## Work instruction
Each line of data below is to be returned exactly, leaving out any picture.

## Records provided

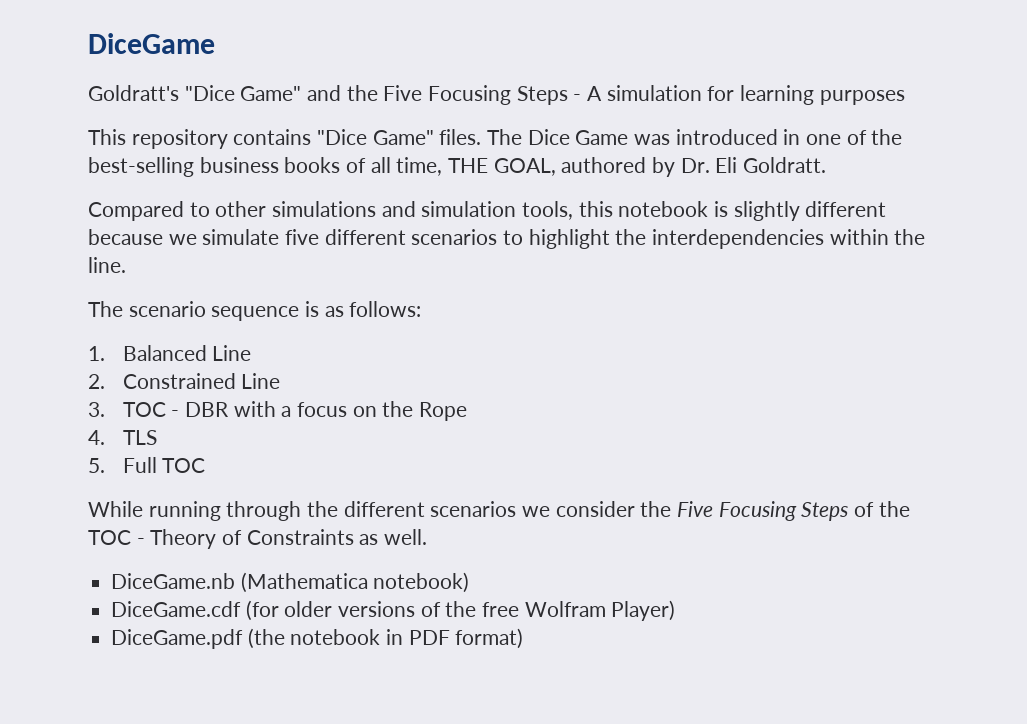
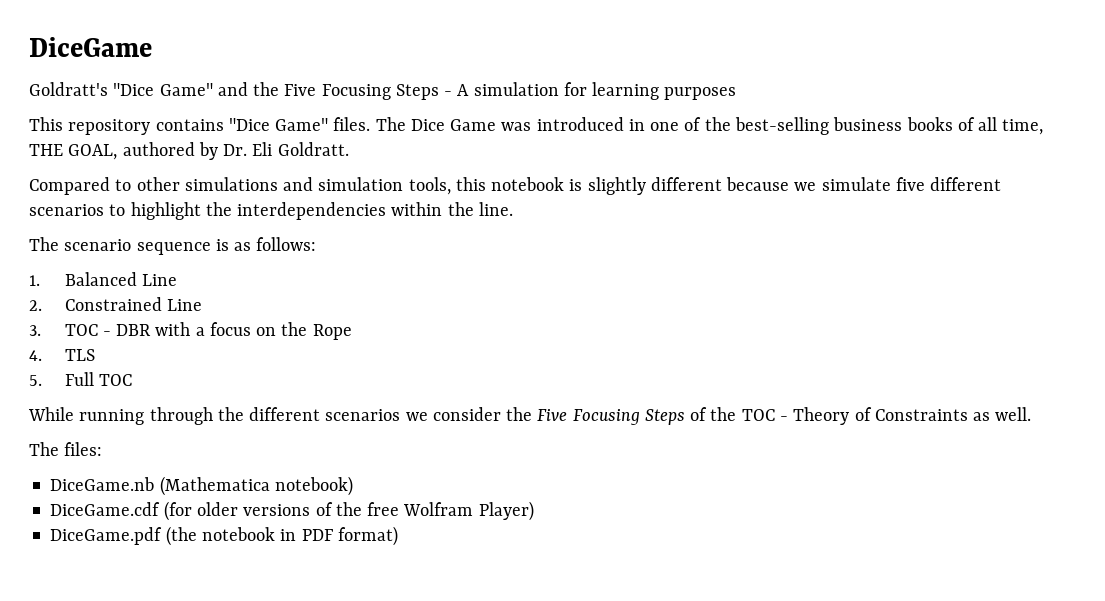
+ The files:

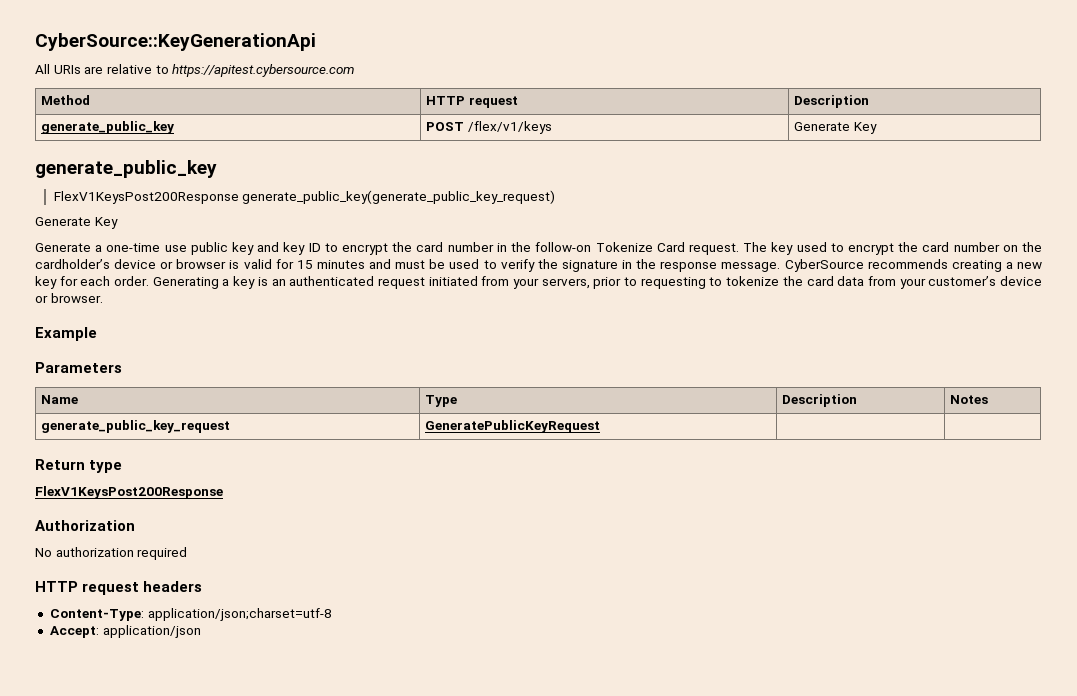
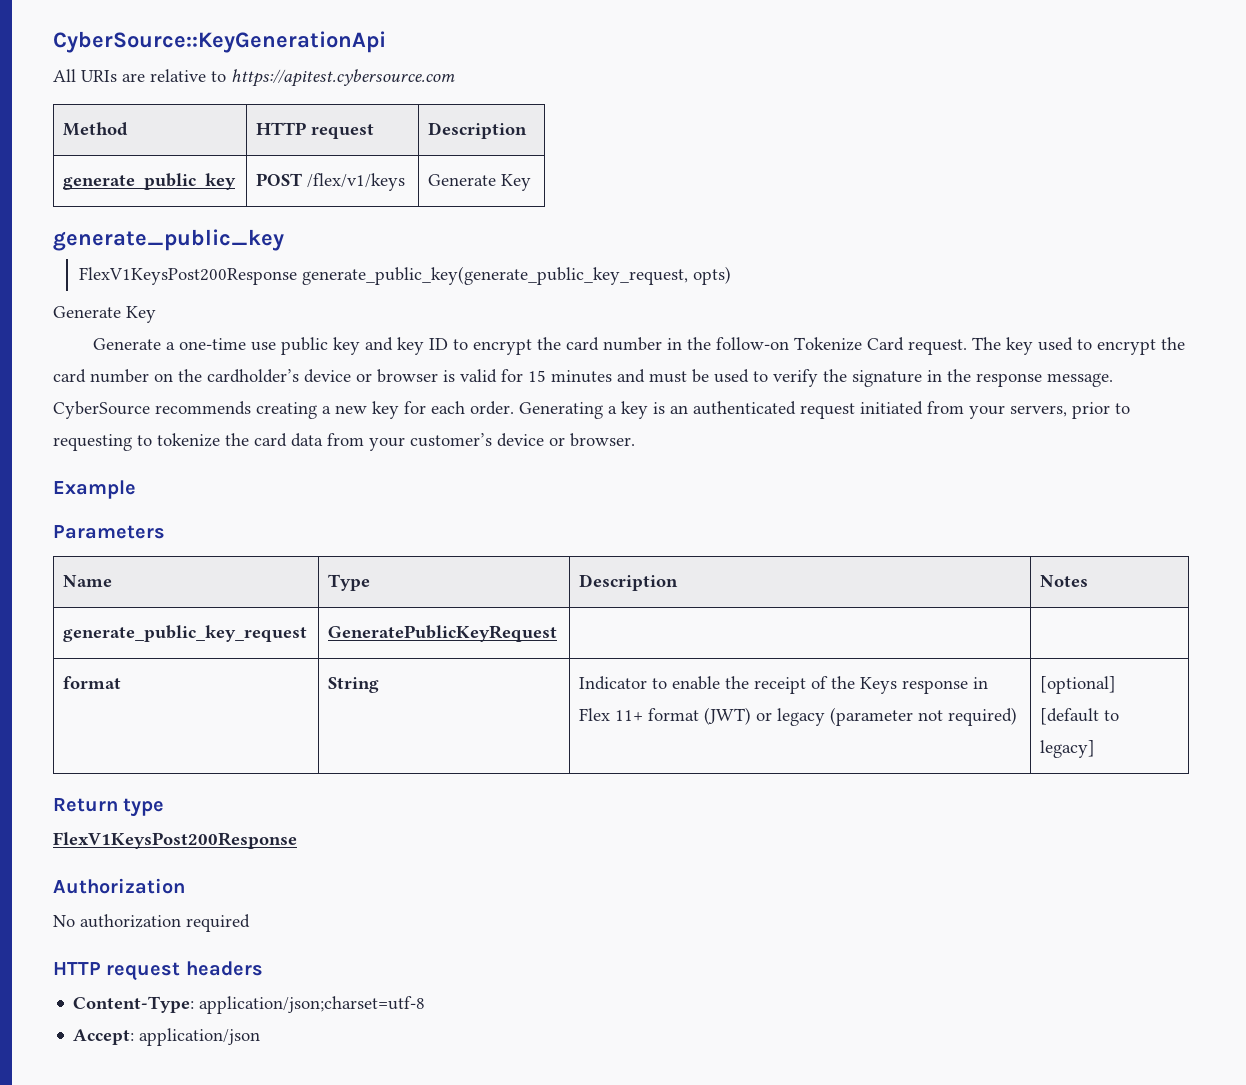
- FlexV1KeysPost200Response generate_public_key(generate_public_key_request)
+ FlexV1KeysPost200Response generate_public_key(generate_public_key_request, opts)
+ format | String | Indicator to enable the receipt of the Keys response in Flex 11+ format (JWT) or legacy (parameter not required) | [optional] [default to legacy]

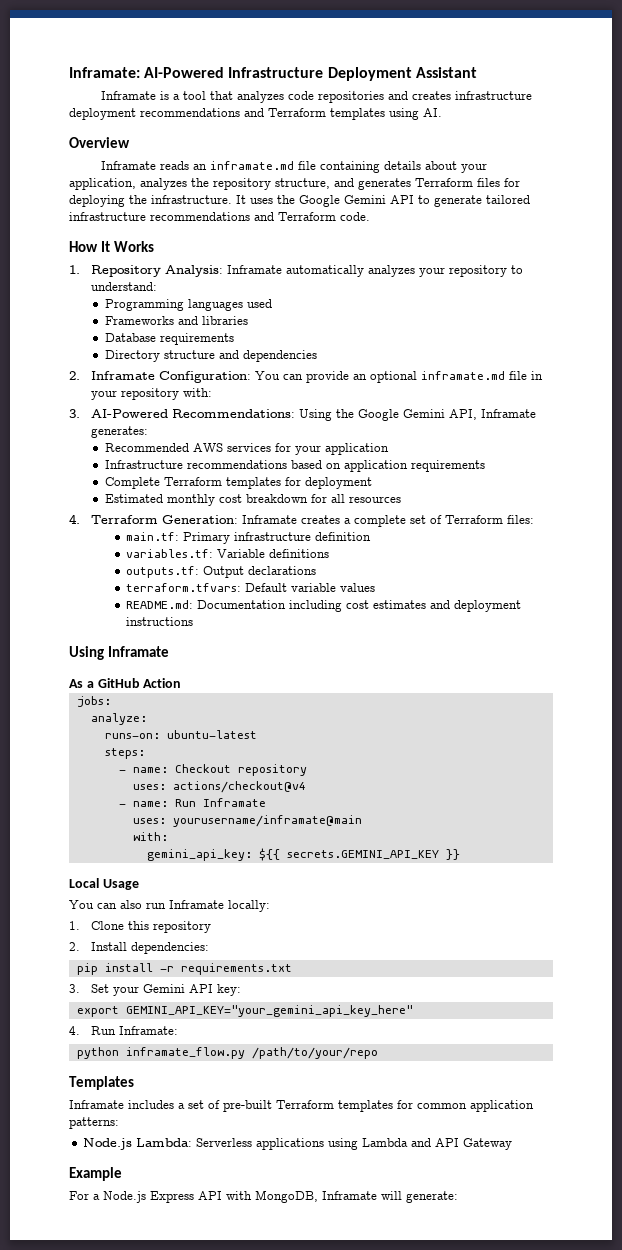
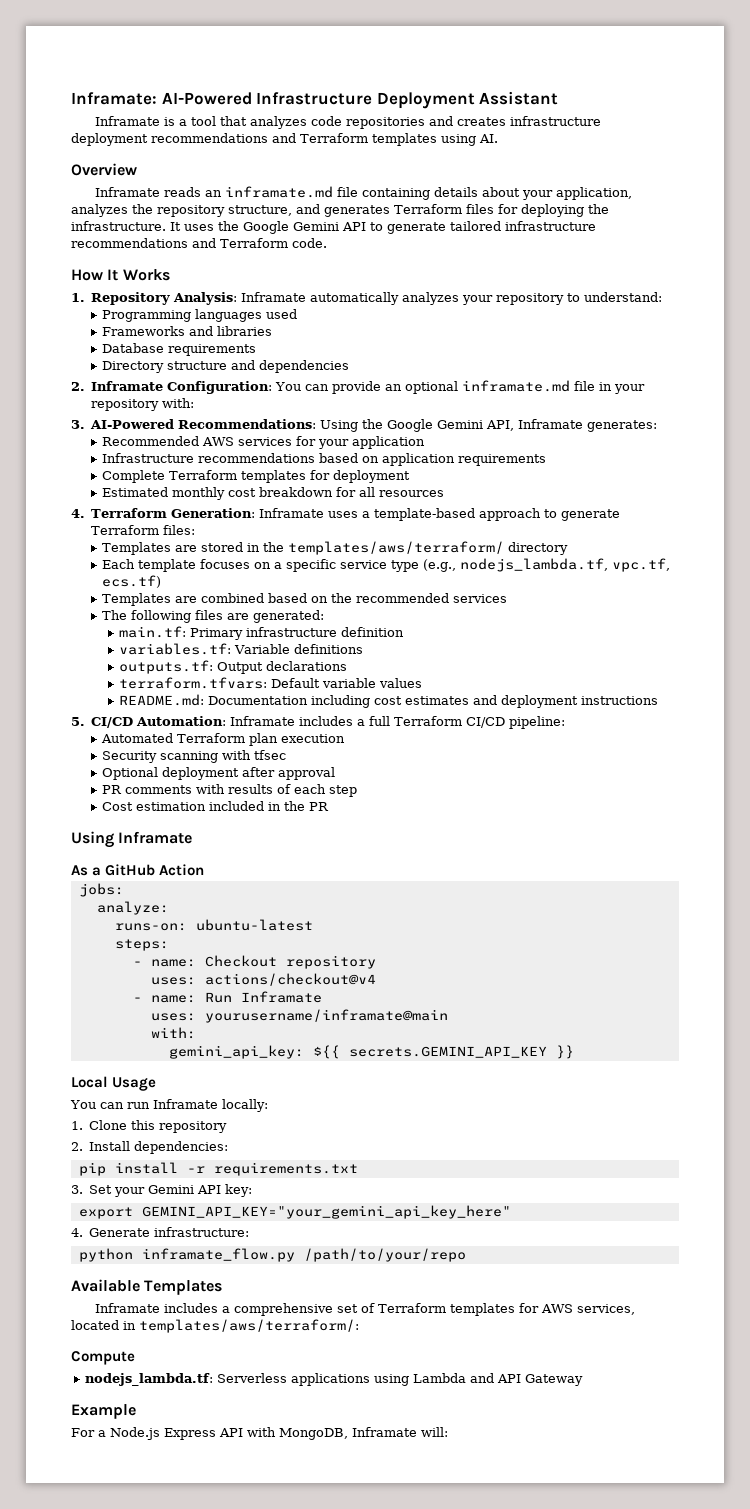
- 4. Terraform Generation: Inframate creates a complete set of Terraform files:
+ 4. Terraform Generation: Inframate uses a template-based approach to generate Terraform files:
+ Templates are stored in the templates/aws/terraform/ directory
+ Each template focuses on a specific service type (e.g., nodejs_lambda.tf, vpc.tf, ecs.tf)
+ Templates are combined based on the recommended services
+ The following files are generated:
+ 5. CI/CD Automation: Inframate includes a full Terraform CI/CD pipeline:
+ Automated Terraform plan execution
+ Security scanning with tfsec
+ Optional deployment after approval
+ PR comments with results of each step
+ Cost estimation included in the PR
- You can also run Inframate locally:
+ You can run Inframate locally:
- 4. Run Inframate:
+ 4. Generate infrastructure:
- Templates
+ Available Templates
- Inframate includes a set of pre-built Terraform templates for common application patterns:
- Node.js Lambda: Serverless applications using Lambda and API Gateway
+ Inframate includes a comprehensive set of Terraform templates for AWS services, located in templates/aws/terraform/:
+ Compute
+ nodejs_lambda.tf: Serverless applications using Lambda and API Gateway
- For a Node.js Express API with MongoDB, Inframate will generate:
+ For a Node.js Express API with MongoDB, Inframate will:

## Response to this task
+ The files:

- FlexV1KeysPost200Response generate_public_key(generate_public_key_request)
+ FlexV1KeysPost200Response generate_public_key(generate_public_key_request, opts)
+ format | String | Indicator to enable the receipt of the Keys response in Flex 11+ format (JWT) or legacy (parameter not required) | [optional] [default to legacy]

- 4. Terraform Generation: Inframate creates a complete set of Terraform files:
+ 4. Terraform Generation: Inframate uses a template-based approach to generate Terraform files:
+ Templates are stored in the templates/aws/terraform/ directory
+ Each template focuses on a specific service type (e.g., nodejs_lambda.tf, vpc.tf, ecs.tf)
+ Templates are combined based on the recommended services
+ The following files are generated:
+ 5. CI/CD Automation: Inframate includes a full Terraform CI/CD pipeline:
+ Automated Terraform plan execution
+ Security scanning with tfsec
+ Optional deployment after approval
+ PR comments with results of each step
+ Cost estimation included in the PR
- You can also run Inframate locally:
+ You can run Inframate locally:
- 4. Run Inframate:
+ 4. Generate infrastructure:
- Templates
+ Available Templates
- Inframate includes a set of pre-built Terraform templates for common application patterns:
- Node.js Lambda: Serverless applications using Lambda and API Gateway
+ Inframate includes a comprehensive set of Terraform templates for AWS services, located in templates/aws/terraform/:
+ Compute
+ nodejs_lambda.tf: Serverless applications using Lambda and API Gateway
- For a Node.js Express API with MongoDB, Inframate will generate:
+ For a Node.js Express API with MongoDB, Inframate will:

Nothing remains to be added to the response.